This paper presents the concepts and philosophy behind a new program for the modeling and evaluation of fault-tolerant systems with extremely high reliability--HARP (Hybrid Automated Reliability Predictor). The fundamental approach of HARP is based on: (1) a reduction of state space by the behavioral decomposition of a reliability model along temporal lines into fault-occurrence and fault-handling submodels, and (2) the solution of these submodels using appropriate analytic or simulative techniques.
While this philosophy is not new and has been employed before, what is distinct is, as the authors have described in their Conclusions: (1) flexibility in the specification of fault-handling behavior through the use of an Extended Stochastic Petri Net, (2) new methods of aggregating fault-handling and fault-occurrence results, and (3) provision of automatic sensitivity analysis of system reliability with respect to parametric and initial state errors.
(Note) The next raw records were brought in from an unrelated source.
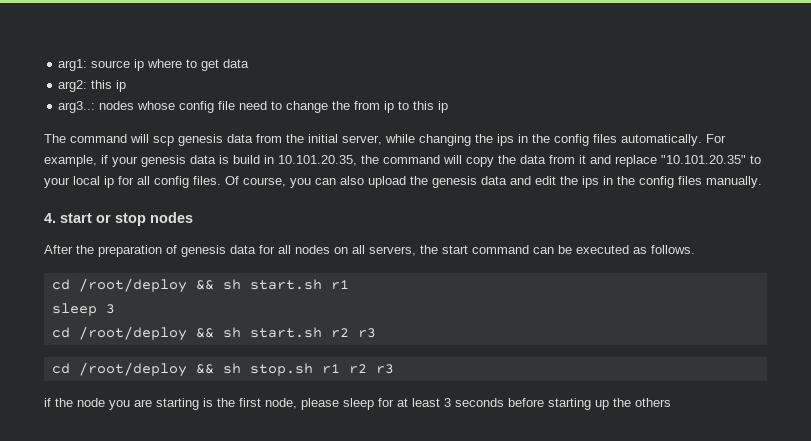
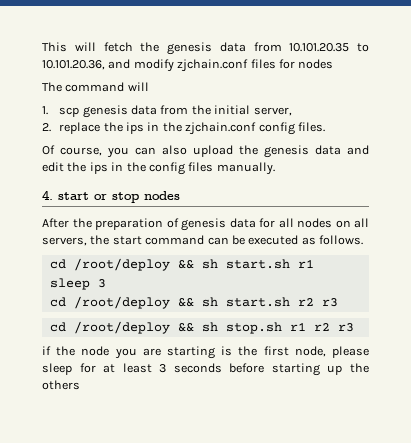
- arg1: source ip where to get data
- arg2: this ip
- arg3..: nodes whose config file need to change the from ip to this ip
+ This will fetch the genesis data from 10.101.20.35 to 10.101.20.36, and modify zjchain.conf files for nodes
- The command will scp genesis data from the initial server, while changing the ips in the config files automatically. For example, if your genesis data is build in 10.101.20.35, the command will copy the data from it and replace "10.101.20.35" to your local ip for all config files. Of course, you can also upload the genesis data and edit the ips in the config files manually.
+ The command will
+ 1. scp genesis data from the initial server,
+ 2. replace the ips in the zjchain.conf config files.
+ Of course, you can also upload the genesis data and edit the ips in the config files manually.

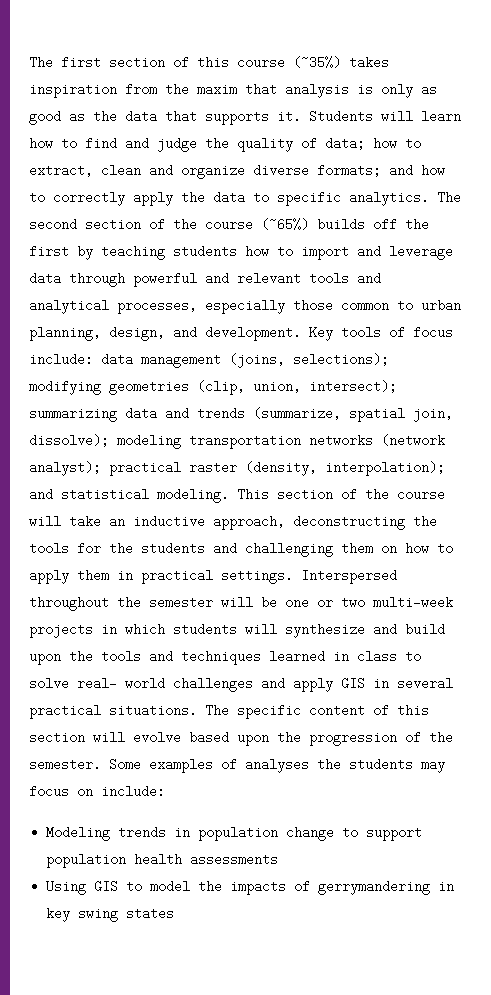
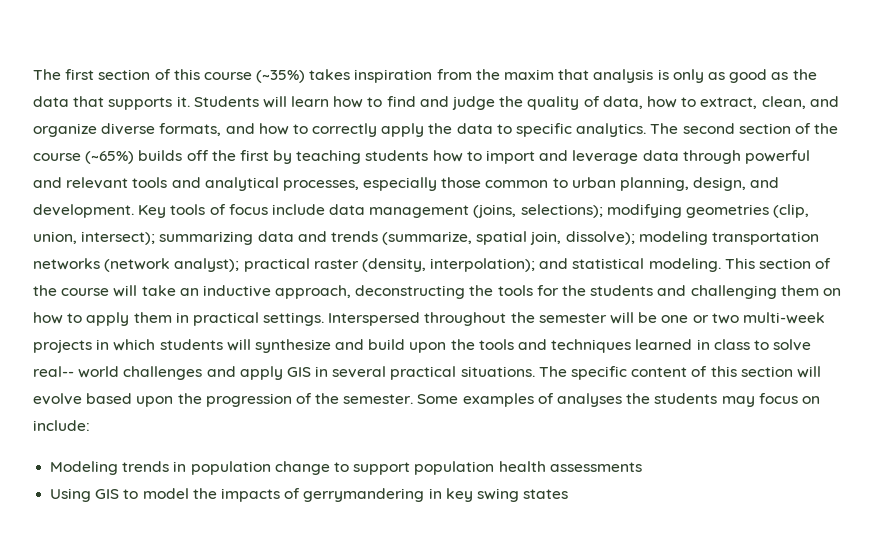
- Students will learn how to find and judge the quality of data; how to extract, clean and organize diverse formats; and how to correctly apply the data to specific analytics.
+ Students will learn how to find and judge the quality of data, how to extract, clean, and organize diverse formats, and how to correctly apply the data to specific analytics.
- Key tools of focus include: data management (joins, selections); modifying geometries (clip, union, intersect); summarizing data and trends (summarize, spatial join, dissolve); modeling transportation networks (network analyst); practical raster (density, interpolation); and statistical modeling.
+ Key tools of focus include data management (joins, selections); modifying geometries (clip, union, intersect); summarizing data and trends (summarize, spatial join, dissolve); modeling transportation networks (network analyst); practical raster (density, interpolation); and statistical modeling.
- Interspersed throughout the semester will be one or two multi-week projects in which students will synthesize and build upon the tools and techniques learned in class to solve real- world challenges and apply GIS in several practical situations.
+ Interspersed throughout the semester will be one or two multi-week projects in which students will synthesize and build upon the tools and techniques learned in class to solve real-- world challenges and apply GIS in several practical situations.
Thus, this is an elegant solution to the reliability prediction problem, and it removes many serious limitations of previous models. In particular, the capability of performing sensitivity analysis must be regarded as an important contribution.
Besides its technical merits, I also found the paper highly readable. Concepts are carefully presented, and references are adequately cited. Furthermore, it contains quite a bit of background and tutorial materials. This paper, together with an earlier one by two of the present authors [1], should constitute a comprehensive review and update of the state-of-the-art in reliability prediction.